The way out of Shanghai made the biggest impression on me. A dull rain battered the taxi’s windshield as we flew along the highway towards the airport. Ubiquitous tall apartment buildings – skyscrapers, by another city’s standards – huddled together on either side for miles and miles and miles in an endless parade. My amazement grew when I began to consider how many people must inhabit them. And they wouldn’t be single occupants; Chinese people live with their families. I multiplied all the buildings by all the highways by all the residents, and realised firsthand the enormity of just this one Chinese city’s population.
The density of occupants hadn’t phased me much as I roamed the Shanghai streets the previous three days. I’ve spent enough time in New York not to feel oppressed by crowds. I was in town for two days of work but had a free Sunday to myself. Although I stayed around the central core of the city, I was able to see quite a bit in even one day, on foot. I had never been somewhere that felt so exotic; I could have been on Mars, and I loved that feeling of being so far out of my comfort zone.
Each night, however, I found myself well within my comfort zone at the luxury-oozing Four Seasons Shanghai. I forgave its near-total ignorance of Asian culture and decor when I was able to watch TV from my iPod on the treadmill’s screen. People stay at a Four Seasons for a taste of their Western-world home, not to be immersed in a foreign one. When an Italian businessman told me he barely left the hotel whenever his work took him to Shanghai, I nearly empathized. But then…I was in China! I flew out the front door an hour after dropping off my suitcase.
Darkness had already fallen as the concierge hailed me a cab. I had been warned that most people don’t speak English, so getting around in Shanghai would be different from, say, Zurich, where a kindly multilingual local could steer you back on course.The hotel concierge had written my destination in Chinese on a piece of paper, Tianzifang, as well as the name and address of the Four Seasons for my return journey.
My taxi got caught in a traffic jam caused by something unseen ahead. My driver gesticulated and ranted in Chinese, and I tried helpfully to translate. “Lots of traffic? Yes.” He glared, pointing at me, then the sidewalk nearby. Cars were everywhere, honking and intersecting each other. I couldn’t see any street signs and resolved to stay in the car. “I…you want me to get out here and walk? No…TIANZIFANG, please.” He glared again, apparently understanding my intent. Fifteen minutes later we steered around a stalled truck and he pulled over, 50 yards from where he had first pointed. Tianzifang.

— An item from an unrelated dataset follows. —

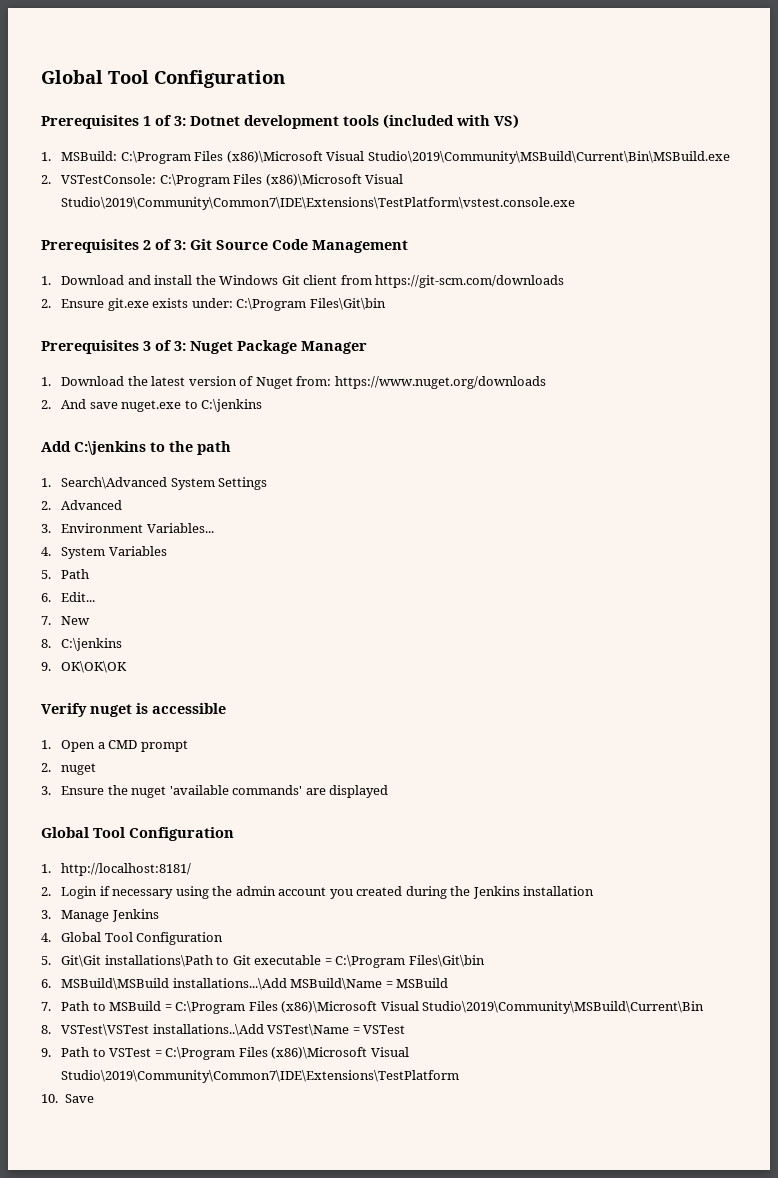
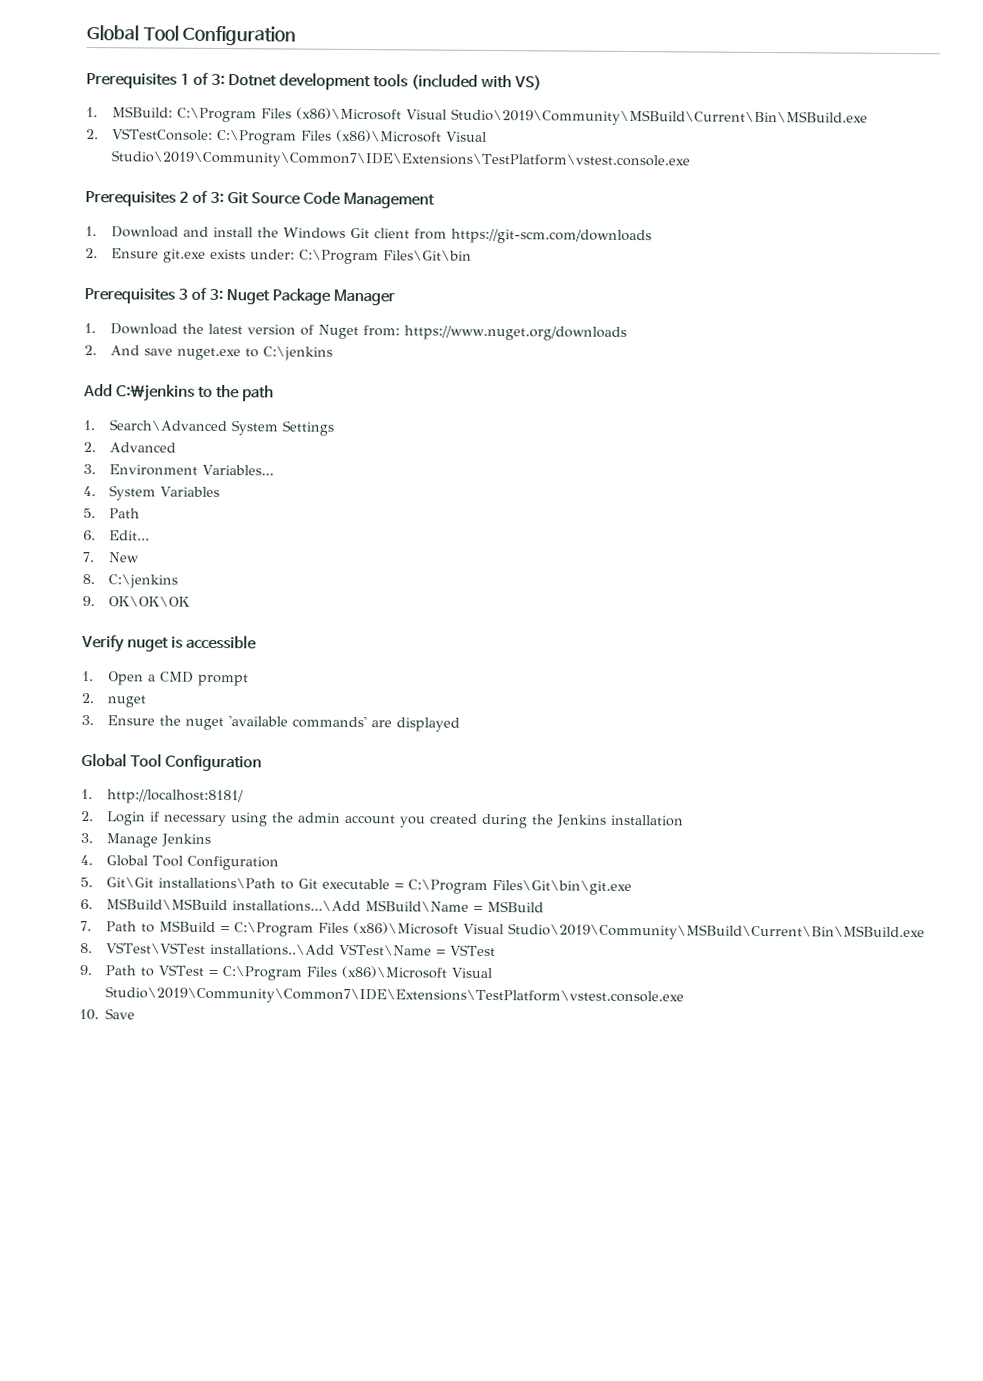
[408,955,485,967] Files\Git\bin -> [491,880,632,896] Files\Git\bin\git.exe
[422,1001,705,1014] Studio\2019\Community\MSBuild\Current\Bin -> [507,923,925,942] Studio\2019\Community\MSBuild\Current\Bin\MSBuild.exe
[61,1070,460,1083] Studio\2019\Community\Common7\IDE\Extensions\TestPlatform -> [104,986,684,1006] Studio\2019\Community\Common7\IDE\Extensions\TestPlatform\vstest.console.exe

This utterly charming network of narrow lanes harbors shops, restaurants and art galleries. I browsed through the teapots, hats, jewellery, art, loose-leaf tea, chopsticks, and a million other things of extreme interest to non-Martians. I justified the purchase of a cheap pair of “pleather” gloves by telling myself at least they’re made in this country.
Tianzifang borders Shanghai’s French Concession district, and old-world French influence beautifully complements Chinese. For dinner I pointed at a picture of a steaming noodle dish on a menu in an old French saloon-looking restaurant. The place still allowed smoking, but I later realized this is not uncommon anywhere in China, or Asia, for that matter.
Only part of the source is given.